Zago: bene Zaia ma tardi Ferretto: mossa doverosa ma imprenditori distratti

Lunedì 24 Ottobre 2016
Luca Zaia chiama allo scoperto il Nordest che conta per il salvataggio di Veneto Banca e Popolare Vicenza: «La regione si deve esprimere sulla fusione». Ma la risposta è prudente, prudentissima. E anche gli imprenditori che avevano chiesto un intervento diretto del presidente della Regione latitano, mentre altri big dell'industria preferiscono non esporsi su un tema così scottante. Chi tocca il credito ... rimane fulminato.
Ne sa qualcosa Bruno Zago, ormai ex presidente dell'associazione Per Veneto Banca che riunisce gli ex grandi azionisti della banca trevigiana (si è dimesso qualche settimana fa, in sordina e in polemica con i soci): «Le due banche potevamo tenerle quando le avevamo - commenta l'industriale trevigiano della Pro-Gest, balzato agli onori della cronaca finanziaria quando in giugno si sbilanciò dicendo che dal Veneto sarebbero arrivati 600 milioni per l'aumento di Veneto Banca - una banca per quanto ne so io si poteva tenere, però nessuno ha alzato un dito per darmi una mano. Credo che con un po' di buona volontà il miliardo per Veneto Banca si portava a casa. Certo, poi bisognava gestire la banca». Però ora Zaia punta alla fusione... «Mi dispiace che Zaia arrivi oggi, ma non è mai troppo tardi anche se bisogna dirlo chiaro: se era difficile tenerne una quattro mesi fa, oggi è ancora più dura - sostiene Zago -. Però nel mio cuore penso che se qualcuno più importante di me si fosse schierato prima forse ce l'avremmo fatta. In quel momento il miliardo si recuperava. Oggi comunque sono d'accordo con Zaia: siamo senza una banca in Veneto ed è un male per la nostra area. Ma potevamo tentare il tutto per tutto prima». La fusione come la vede? «È un'ottima idea, l'unica possibile oggi, sono contento che il governatore del Veneto abbia intrapreso questa strada anche se avrà conseguenze pesanti sull'occupazione: 3-4mila posti in meno in Veneto sono tanti».

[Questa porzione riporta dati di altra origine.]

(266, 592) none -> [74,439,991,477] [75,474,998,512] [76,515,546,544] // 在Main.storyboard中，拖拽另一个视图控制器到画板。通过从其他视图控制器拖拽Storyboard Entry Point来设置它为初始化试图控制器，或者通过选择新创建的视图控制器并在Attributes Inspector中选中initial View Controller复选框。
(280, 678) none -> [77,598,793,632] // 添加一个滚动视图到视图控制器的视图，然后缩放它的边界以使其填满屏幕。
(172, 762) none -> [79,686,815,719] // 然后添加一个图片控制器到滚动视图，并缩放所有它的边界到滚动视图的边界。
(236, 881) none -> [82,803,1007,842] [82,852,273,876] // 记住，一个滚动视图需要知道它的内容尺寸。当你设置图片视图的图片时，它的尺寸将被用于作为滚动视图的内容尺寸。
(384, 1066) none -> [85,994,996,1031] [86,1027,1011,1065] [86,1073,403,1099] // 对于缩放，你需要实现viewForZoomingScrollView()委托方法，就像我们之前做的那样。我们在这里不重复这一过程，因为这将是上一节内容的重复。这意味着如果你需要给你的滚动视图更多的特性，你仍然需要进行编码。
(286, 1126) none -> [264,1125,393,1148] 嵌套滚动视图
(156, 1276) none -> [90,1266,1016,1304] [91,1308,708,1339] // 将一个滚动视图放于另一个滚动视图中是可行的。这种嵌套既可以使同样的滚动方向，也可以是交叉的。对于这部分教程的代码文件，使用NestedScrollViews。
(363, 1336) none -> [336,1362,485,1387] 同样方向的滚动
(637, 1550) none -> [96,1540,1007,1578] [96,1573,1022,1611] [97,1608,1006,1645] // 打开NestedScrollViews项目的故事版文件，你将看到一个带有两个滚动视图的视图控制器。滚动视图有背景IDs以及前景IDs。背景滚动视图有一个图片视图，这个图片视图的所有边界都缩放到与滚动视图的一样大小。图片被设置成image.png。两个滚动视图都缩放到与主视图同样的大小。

«Il tentativo di un governatore di mantenere qui una banca del territorio è doveroso - afferma Giancarlo Ferretto, ex vice presidente di Popolare Vicenza e della Confindustria regionale - e la fusione è la strada migliore per concretizzare questo progetto, un passaggio inevitabile anche per ridurre i costi. Purtroppo ci sono tanti sportelli sovrapposti, ci saranno grossi problemi sociali e occupazionali, anche noi imprenditori avremo meno prestiti, ma ormai la finanza ci ha mostrato che si guarda solo al business. Temo poi che le banche non avranno neanche più la sede a Vicenza o a Montebelluna: il quartier generale finirà da altre parti, magari in Emilia Romagna. E nel medio periodo vedo al comando un istituto di livello internazionale». Un mondo sta finendo e gli industriali del Nordest sono impegnati ad altro. «Gli imprenditori non hanno attenzione a una problematica del genere, il business delle banche non è più interessante e chiediamo altri servizi al sistema del credito: le banche del territorio hanno finito il loro compito. Certo, per noi averne due in concorrenza vicino a casa sarebbe utile, ma ormai vedo poco spazio per questo business. Vuol dire che cercheremo di fare raccordo con la nostra associazione dei vecchi soci».
«Il sindacato non ha cambiato la sua posizione: la fusione porterà subito a grossi problemi d'occupazione, gli esuberi sono scontati, per questo i dipendenti di Popolare Vicenza saranno in piazza il 25 ottobre - avverte Chiara Canton, segretario regionale della Fisac Cgil - e arriveranno problemi anche per moltissime imprese. Senza contare che quando le due banche saranno costrette a cedere i crediti a rischio, ai prezzi attuali ci sarà un'ulteriore compressione dei prestiti al tessuto produttivo perché gli asset in garanzia verranno svalutati. Ma c'è un'altra questione da valutare attentamente». Quale? «Tenere divise le due banche potrebbe anche portare a venderle a soggetti interessati allo sviluppo, come per esempio Bper - risponde la Cantone -. La fusione invece le porterà in bocca a un fondo straniero, e questo non farà di certo l'interesse del territorio. E poi chi supporta questa operazione? Quando c'è stato da fare l'aumento di capitale gli imprenditori veneti non si sono visti, difficile che tornino in campo adesso».